Version comparison data:
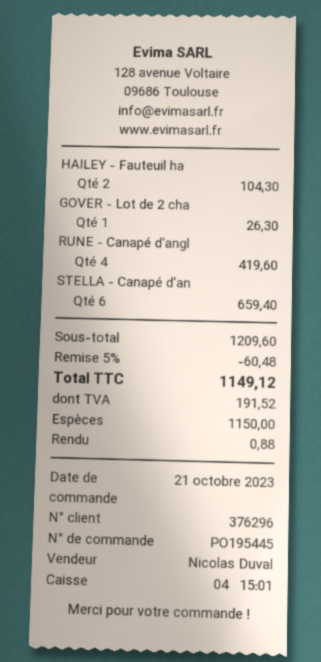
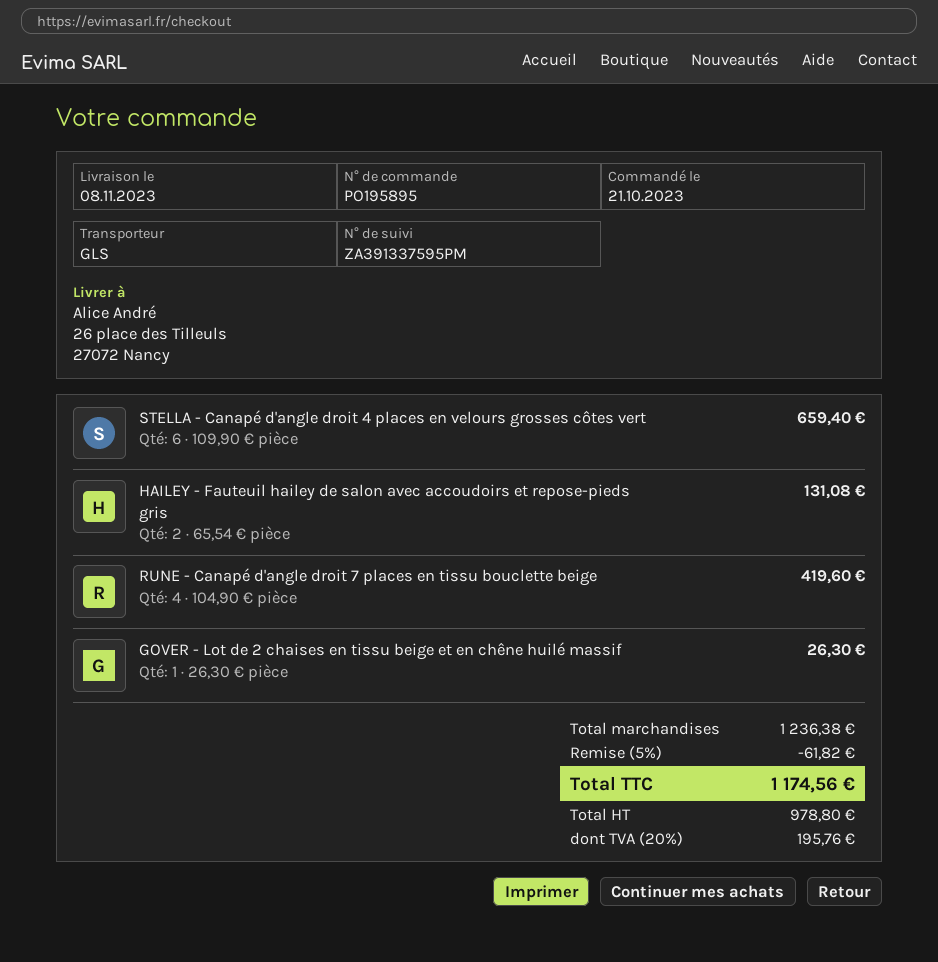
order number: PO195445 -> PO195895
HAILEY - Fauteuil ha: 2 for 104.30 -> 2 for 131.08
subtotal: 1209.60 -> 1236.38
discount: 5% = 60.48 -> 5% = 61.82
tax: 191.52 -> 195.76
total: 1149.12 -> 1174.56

● **What to do**: Copy each line above precisely, dropping the pictures.

● **Task solution**:
order number: PO195445 -> PO195895
HAILEY - Fauteuil ha: 2 for 104.30 -> 2 for 131.08
subtotal: 1209.60 -> 1236.38
discount: 5% = 60.48 -> 5% = 61.82
tax: 191.52 -> 195.76
total: 1149.12 -> 1174.56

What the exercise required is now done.